Prompt: Transcribe the data as written, minus images.

[Records from a collection]
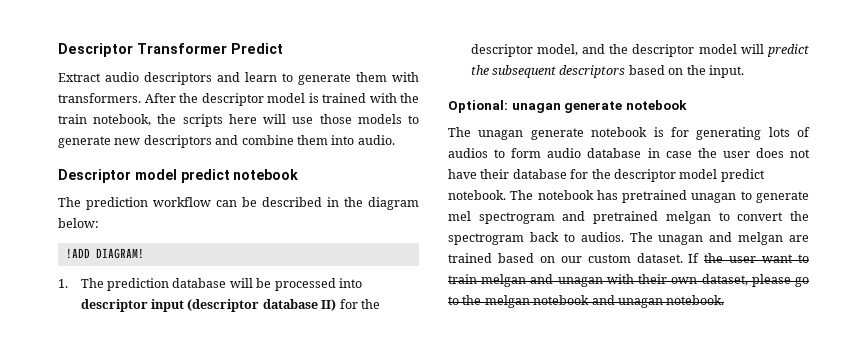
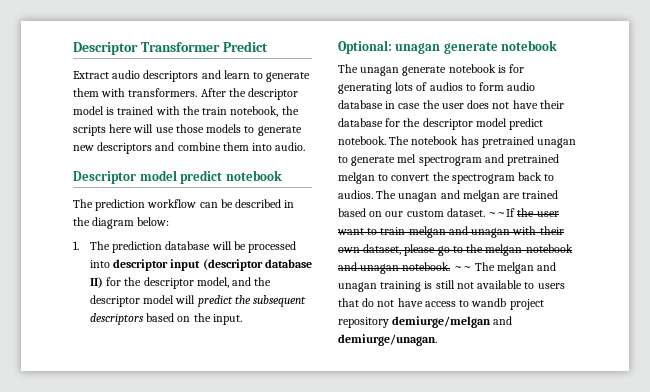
[65,248,144,259] // !ADD DIAGRAM! -> (170, 221) none
[688,253,700,263] If -> [488,208,516,217] ~~If
(725, 300) none -> [453,262,557,274] [338,280,565,292] [338,298,544,310] [338,316,513,328] [338,334,437,346] ~~ The melgan and unagan training is still not available to users that do not have access to wandb project repository demiurge/melgan and demiurge/unagan.

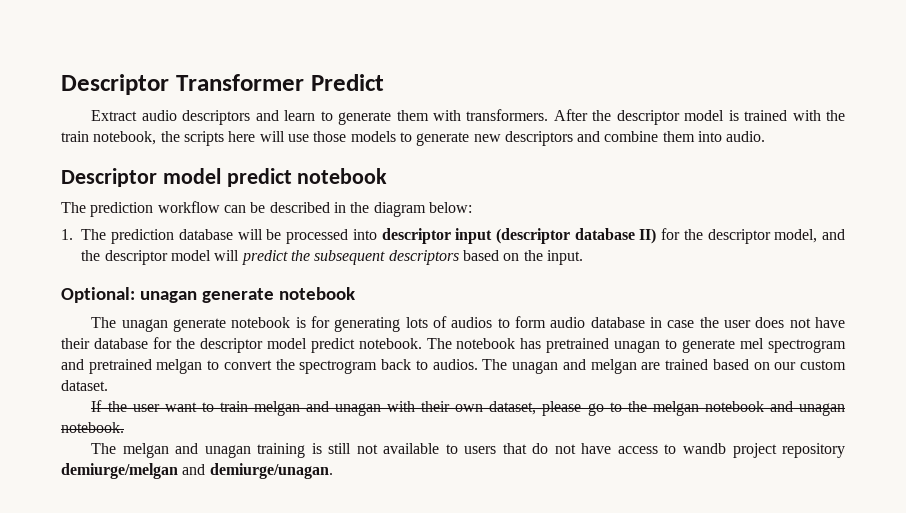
[488,208,516,217] ~~If -> [91,400,103,412] // If
[453,266,472,271] ~~ -> (124, 427) //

Reply to the task:
[65,248,144,259] // !ADD DIAGRAM! -> (170, 221) none
[688,253,700,263] If -> [488,208,516,217] ~~If
(725, 300) none -> [453,262,557,274] [338,280,565,292] [338,298,544,310] [338,316,513,328] [338,334,437,346] ~~ The melgan and unagan training is still not available to users that do not have access to wandb project repository demiurge/melgan and demiurge/unagan.

[488,208,516,217] ~~If -> [91,400,103,412] // If
[453,266,472,271] ~~ -> (124, 427) //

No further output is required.